Problem description | What lines in the records below contain the string "Lake"? Copy every one.

Start of Supplied material

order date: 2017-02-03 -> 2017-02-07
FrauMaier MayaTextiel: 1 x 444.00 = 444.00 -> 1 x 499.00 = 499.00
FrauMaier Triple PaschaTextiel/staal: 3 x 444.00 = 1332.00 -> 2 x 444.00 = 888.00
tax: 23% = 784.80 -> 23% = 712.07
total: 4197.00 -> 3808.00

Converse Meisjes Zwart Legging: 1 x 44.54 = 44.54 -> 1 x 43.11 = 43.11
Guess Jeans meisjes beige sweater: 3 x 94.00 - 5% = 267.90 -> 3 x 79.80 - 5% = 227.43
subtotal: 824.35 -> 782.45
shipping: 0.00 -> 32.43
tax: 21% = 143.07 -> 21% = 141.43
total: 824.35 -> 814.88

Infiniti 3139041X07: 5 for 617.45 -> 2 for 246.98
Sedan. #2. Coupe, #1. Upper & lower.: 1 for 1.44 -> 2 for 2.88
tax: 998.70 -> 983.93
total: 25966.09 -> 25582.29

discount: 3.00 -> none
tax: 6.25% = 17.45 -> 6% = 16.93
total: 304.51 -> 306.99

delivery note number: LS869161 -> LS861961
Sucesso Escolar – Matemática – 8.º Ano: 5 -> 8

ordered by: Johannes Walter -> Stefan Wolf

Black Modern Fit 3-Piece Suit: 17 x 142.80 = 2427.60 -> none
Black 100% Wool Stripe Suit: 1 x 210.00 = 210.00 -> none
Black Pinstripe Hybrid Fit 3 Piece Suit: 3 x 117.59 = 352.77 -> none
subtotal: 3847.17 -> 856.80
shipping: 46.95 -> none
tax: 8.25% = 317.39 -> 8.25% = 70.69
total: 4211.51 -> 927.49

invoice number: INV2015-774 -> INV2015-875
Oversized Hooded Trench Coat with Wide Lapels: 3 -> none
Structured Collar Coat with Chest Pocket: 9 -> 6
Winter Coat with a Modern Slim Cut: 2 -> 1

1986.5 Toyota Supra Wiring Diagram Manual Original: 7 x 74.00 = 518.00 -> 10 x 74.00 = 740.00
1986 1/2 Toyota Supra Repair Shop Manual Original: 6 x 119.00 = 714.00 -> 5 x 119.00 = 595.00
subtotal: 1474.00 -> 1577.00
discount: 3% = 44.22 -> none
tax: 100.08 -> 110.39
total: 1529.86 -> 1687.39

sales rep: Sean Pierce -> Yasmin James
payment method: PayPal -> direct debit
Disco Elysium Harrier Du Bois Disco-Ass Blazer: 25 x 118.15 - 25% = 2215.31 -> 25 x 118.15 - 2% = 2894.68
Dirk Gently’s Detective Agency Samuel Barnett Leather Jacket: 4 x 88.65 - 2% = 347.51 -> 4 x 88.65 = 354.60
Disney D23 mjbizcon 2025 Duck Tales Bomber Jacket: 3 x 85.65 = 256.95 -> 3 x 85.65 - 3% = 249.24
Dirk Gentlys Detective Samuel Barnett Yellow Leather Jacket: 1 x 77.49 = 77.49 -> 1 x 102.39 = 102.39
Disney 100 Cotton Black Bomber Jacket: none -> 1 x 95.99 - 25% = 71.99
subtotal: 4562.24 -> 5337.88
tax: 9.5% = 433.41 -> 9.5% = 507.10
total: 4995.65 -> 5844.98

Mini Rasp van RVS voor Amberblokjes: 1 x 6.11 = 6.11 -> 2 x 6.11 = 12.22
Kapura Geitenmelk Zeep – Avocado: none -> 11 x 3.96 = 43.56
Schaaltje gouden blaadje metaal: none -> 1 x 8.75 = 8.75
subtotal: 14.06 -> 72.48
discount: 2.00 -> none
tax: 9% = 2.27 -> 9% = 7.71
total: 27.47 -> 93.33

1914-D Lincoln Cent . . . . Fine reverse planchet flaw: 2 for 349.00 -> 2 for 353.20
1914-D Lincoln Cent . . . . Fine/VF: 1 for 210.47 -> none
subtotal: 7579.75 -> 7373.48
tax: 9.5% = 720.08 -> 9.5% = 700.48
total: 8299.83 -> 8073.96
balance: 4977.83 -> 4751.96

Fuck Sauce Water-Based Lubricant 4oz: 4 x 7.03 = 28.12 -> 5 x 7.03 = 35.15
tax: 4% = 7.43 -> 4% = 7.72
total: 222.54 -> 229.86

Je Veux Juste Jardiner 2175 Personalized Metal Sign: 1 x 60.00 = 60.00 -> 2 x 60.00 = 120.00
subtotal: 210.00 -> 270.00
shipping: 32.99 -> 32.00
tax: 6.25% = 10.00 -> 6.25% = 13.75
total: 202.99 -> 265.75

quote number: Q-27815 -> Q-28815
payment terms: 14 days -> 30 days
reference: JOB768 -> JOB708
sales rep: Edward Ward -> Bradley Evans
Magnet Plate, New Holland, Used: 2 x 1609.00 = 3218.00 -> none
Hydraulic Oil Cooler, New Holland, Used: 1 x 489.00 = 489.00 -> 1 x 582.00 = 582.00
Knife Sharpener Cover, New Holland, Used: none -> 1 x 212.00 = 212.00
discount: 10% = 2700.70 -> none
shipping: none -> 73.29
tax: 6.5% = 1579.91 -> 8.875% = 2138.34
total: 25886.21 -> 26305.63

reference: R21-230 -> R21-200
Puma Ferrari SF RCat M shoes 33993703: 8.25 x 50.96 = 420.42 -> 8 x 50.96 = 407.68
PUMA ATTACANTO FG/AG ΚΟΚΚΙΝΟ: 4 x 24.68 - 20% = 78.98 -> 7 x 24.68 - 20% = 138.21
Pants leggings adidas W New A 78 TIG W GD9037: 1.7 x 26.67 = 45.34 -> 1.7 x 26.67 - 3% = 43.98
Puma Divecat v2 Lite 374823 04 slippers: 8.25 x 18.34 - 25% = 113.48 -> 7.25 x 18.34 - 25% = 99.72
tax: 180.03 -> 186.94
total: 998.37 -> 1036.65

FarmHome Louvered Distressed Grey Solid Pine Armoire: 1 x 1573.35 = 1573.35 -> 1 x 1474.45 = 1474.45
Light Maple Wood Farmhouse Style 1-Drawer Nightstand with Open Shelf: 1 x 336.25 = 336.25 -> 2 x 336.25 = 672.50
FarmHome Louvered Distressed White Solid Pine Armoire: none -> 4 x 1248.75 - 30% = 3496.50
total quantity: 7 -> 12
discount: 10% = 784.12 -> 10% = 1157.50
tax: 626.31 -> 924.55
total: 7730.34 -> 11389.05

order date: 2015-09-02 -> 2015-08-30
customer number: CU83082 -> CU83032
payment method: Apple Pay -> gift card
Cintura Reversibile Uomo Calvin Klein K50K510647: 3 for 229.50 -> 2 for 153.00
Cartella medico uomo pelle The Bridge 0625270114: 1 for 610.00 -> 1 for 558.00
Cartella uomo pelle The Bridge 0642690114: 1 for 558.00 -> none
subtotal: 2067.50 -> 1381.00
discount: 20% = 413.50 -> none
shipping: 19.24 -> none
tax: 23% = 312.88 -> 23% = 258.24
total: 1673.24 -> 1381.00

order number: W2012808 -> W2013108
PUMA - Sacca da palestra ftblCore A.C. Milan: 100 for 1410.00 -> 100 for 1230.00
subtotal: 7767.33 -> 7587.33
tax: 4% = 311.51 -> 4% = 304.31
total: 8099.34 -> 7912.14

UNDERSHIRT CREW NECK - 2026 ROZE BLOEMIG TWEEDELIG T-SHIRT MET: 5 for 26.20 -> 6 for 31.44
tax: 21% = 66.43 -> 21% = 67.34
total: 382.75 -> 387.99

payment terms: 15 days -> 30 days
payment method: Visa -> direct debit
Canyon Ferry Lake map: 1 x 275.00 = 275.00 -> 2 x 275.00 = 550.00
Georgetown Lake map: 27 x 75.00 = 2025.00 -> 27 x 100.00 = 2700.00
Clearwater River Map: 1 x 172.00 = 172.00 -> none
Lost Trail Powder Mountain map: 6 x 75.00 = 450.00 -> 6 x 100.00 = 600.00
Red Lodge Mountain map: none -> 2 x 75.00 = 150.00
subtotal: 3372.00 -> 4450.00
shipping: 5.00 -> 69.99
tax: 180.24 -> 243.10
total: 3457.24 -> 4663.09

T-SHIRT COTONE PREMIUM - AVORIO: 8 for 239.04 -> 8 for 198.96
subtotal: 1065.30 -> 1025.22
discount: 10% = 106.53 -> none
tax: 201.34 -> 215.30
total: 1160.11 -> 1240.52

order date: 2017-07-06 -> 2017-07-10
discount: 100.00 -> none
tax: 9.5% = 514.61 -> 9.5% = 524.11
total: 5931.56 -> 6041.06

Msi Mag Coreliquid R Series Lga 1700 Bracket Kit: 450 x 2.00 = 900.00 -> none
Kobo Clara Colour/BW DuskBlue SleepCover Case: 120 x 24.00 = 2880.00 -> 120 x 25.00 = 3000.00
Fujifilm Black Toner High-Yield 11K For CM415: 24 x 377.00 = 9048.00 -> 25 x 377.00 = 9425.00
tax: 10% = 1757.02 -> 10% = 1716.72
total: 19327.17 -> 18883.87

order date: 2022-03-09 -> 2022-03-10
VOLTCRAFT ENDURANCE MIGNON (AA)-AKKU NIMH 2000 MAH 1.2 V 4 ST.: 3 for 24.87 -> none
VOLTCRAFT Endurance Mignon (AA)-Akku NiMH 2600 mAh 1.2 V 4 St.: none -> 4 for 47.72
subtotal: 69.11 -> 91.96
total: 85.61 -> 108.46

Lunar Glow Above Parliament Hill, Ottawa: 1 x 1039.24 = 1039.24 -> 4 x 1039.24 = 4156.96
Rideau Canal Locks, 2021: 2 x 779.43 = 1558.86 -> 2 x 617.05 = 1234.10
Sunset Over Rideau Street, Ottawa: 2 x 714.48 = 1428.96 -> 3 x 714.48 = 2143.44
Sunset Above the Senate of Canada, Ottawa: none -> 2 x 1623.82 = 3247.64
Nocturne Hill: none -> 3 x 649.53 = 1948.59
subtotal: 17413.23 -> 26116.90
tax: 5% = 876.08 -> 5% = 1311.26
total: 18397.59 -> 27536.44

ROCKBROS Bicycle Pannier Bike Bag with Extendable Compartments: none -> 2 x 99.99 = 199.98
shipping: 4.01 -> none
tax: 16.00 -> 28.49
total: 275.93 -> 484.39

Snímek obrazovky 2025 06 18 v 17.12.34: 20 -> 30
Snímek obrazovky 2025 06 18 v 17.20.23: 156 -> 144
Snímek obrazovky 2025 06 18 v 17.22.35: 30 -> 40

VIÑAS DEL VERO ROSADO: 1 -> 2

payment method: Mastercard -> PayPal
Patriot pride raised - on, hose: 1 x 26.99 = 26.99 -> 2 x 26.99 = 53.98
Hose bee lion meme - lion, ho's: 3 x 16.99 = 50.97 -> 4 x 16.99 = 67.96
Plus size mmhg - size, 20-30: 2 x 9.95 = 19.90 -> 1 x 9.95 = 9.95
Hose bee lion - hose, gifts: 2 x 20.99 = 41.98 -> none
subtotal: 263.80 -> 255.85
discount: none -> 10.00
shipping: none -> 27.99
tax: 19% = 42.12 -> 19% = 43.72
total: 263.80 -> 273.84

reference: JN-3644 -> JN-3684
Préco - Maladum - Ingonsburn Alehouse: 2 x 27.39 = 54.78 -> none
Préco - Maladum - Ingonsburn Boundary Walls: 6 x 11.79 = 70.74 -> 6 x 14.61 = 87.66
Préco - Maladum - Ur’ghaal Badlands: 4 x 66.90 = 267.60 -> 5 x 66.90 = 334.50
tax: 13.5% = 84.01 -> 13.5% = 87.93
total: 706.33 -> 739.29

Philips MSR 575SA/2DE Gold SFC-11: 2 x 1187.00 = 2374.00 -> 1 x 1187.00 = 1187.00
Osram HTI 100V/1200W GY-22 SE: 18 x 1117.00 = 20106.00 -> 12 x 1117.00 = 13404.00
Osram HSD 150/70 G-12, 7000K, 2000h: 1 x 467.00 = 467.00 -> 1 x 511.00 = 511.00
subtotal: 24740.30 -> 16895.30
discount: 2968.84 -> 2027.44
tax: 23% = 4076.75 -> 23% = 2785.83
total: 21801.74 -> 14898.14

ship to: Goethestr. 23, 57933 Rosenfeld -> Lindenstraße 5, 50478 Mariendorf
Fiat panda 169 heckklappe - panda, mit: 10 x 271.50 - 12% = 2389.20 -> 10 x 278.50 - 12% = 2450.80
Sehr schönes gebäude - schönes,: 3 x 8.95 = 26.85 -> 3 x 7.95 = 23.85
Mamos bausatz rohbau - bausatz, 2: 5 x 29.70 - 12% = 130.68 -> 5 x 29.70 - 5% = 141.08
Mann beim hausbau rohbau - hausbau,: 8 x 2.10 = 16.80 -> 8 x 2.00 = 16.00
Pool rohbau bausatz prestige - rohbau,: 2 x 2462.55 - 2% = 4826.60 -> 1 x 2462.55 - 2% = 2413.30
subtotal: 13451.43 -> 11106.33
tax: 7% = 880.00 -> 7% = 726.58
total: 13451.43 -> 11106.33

End of Supplied material

Output for this task |
Canyon Ferry Lake map: 1 x 275.00 = 275.00 -> 2 x 275.00 = 550.00
Georgetown Lake map: 27 x 75.00 = 2025.00 -> 27 x 100.00 = 2700.00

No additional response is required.